“The tragic ?fireball in the night’ imagined by Jefferson had finally rung. The Missouri Compromise had failed. Proslavery and antislavery civilians clashed in the streets and took up arms. Thousands of Northerners were willing to die for their beliefs.
The Civil War had begun. The states were at war with each other. ” This dividing battle between the North and the South was unavoidable. The Civil War was caused by economic, political and moral problems.
It all started by an alarming increase in a need for cotton, which triggered the building of a barrier between two territories in a growing nation. New Machinery was changing the textile industry in New England and Britain. These mills needed more and more cotton, creating a new demand in the south. For this trade with Europe, after 1812, raw cotton accounted for one-third all cotton exports of the United States.
By 1830, it increased to half. Cotton quickly became a big money-making cash crop for the South and North economy alike. But the demand also revived the need for slaves. The plantations had to be worked, and blacks were a cheap, efficient way to get the cotton picked.

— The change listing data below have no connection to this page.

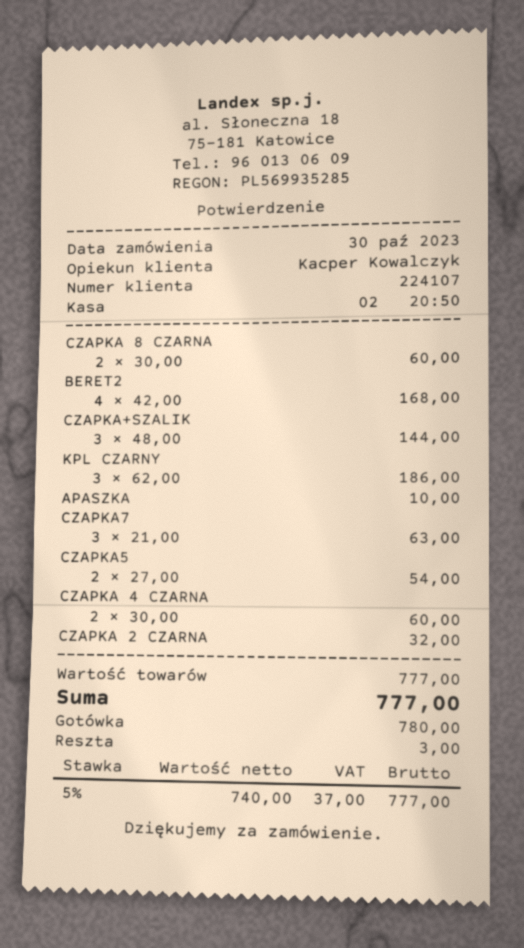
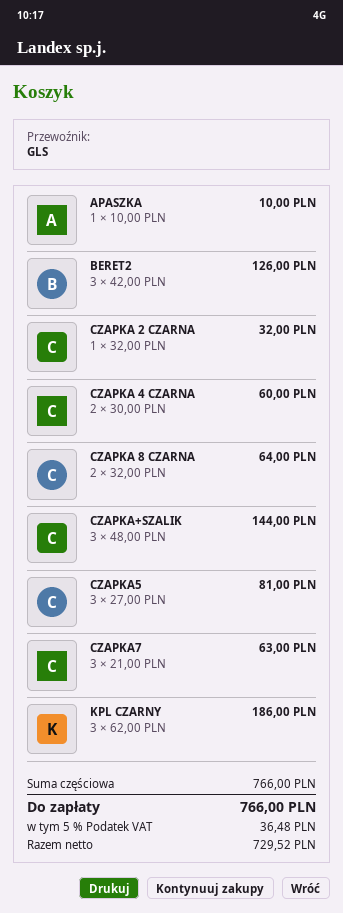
CZAPKA 8 CZARNA: 2 x 30.00 = 60.00 -> 2 x 32.00 = 64.00
BERET2: 4 x 42.00 = 168.00 -> 3 x 42.00 = 126.00
CZAPKA5: 2 x 27.00 = 54.00 -> 3 x 27.00 = 81.00
subtotal: 777.00 -> 766.00
net: 740.00 -> 729.52
tax: 5% = 37.00 -> 5% = 36.48
total: 777.00 -> 766.00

To make their jobs easier, Eli Whitney took advantage of the new idea, and invented the cotton gin(short for engine). It rapidly cleaned the seeds from the short, sticky fibers of upland cotton, the variety that grew all over the South.
The process was simple: a roller carried raw cotton along wooden slats. Sharp metal teeth thrust through the slats and quickly pulled the fibers from the seeds. In 1794, he obtained a patent. Whitney still earned little because it was simple enough for manufacturers to copy.
Even though the machine made attaining cotton faster, slaves were still pushed to work harder and produce more. Blacks under captivity certainly led a harsh, unfair life. But that is where the white southerners believed blacks belonged. Northerners knew better. Harriet Beecher-Stowe, a female, black abolitionist was aware of these conditions. She wrote Uncle Tom’s Cabin, which was published in 1852, and described the incredible cruelty and horrors of slavery.
Stowe wanted to “write something that would make the whole nation feel what an accursed thing slavery is. ” Her novel became widely popular, and within a year, readers had bought 300,000 copies. Wherever it went, it carried it’s powerful message of the evils of slavery. She hoped the novel would bring a peaceful end to slavery, but instead it seemed to bring the nation closer to war.
Of course, not all Southerners supported slavery, nor did all Northerners oppose it. Yet antislavery feelings were on the rise in the North?few white Southerners went to extremes. Their concern lay in maintaining the plantation system as it existed. With her book she was able to gain many Northerners support in the antislavery race, yet at the same time she outraged the Southerners. Harriet’s novel was one of the many things that sparred mistrust between the North and South. The North didn’t trust the South because they refused to help Southern plantation owners capture slaves.
North depended on the South for making money, and the South depended on the slaves to pick their cotton. This created the Northern fear of Competition. The North was afraid that South would gain power of crops and put them out of business. This meant that slavery would double. The North was torn between giving the slaves their rightful choices, or keeping the economy balanced.
It was a matter of moral standards. The South wanted to break away from the union, while the North still wanted the two territories to stick together. This conflict was the main cause of the Civil War. The South argued about their state’s rights.
They said a state could nullify a federal law it did not consider constitutional. Southern states based their right to leave the union, on the fact the original 13 states had existed separately before they formed together for the United States. The South could break their allegiance to the union because they were not part of the original U. S. If they could form there own confederacy, the South could continue the use of slaves while also keeping their reign on the cotton industry. The political issues that caused the Civil War, revolved around matters that involved territorial subjects and slavery acts.
In 1820, the Missouri Compromise was worked out and gained congressional approval. Missouri was to be admitted as a slave state, and Maine would enter the union as a free state. The compromise also prohibited slavery in other American territories west of the Mississippi river and North of Missouri’s southern boundary. Stephen A. Douglas introduced a bill called the Kansas-Nebraska Act. It proposed to divide the area into two territories: that of Kansas and that of Nebraska.
It was implied that Kansas would become a slave state, and Nebraska would be free of slavery. Popular sovereignty was also put into effect. This act gave the voters, in each territory, the right to decide whether to become a free state or a slave state. Together, they rendered the Missouri Compromise meaningless. As the South’s dependence on slavery increased between 1790 and 1860, the gap between the Southern cotton economy and industrial economy of the North widened. The opposing goals and needs of the North and South created a deeper conflict- a conflict that eventually lead to war.
Basically, the North fought to keep the union together, and give black slaves freedom, while the South fought for their lifestyle, homes, and to keep things together economically. The northerners had high moral issues while the Southerners wanted to keep their plantations and cotton production. They weren’t willing to give up there slaves. There were too many conflicts between the two territories, so they fought to resolve them.
John Brown, a vengeful abolitionist put it best, “the crimes of this guilty land will never be purged away, but with blood”. The north won the war, and ties were broken. The barrier they had started to build so long ago finally crumbled.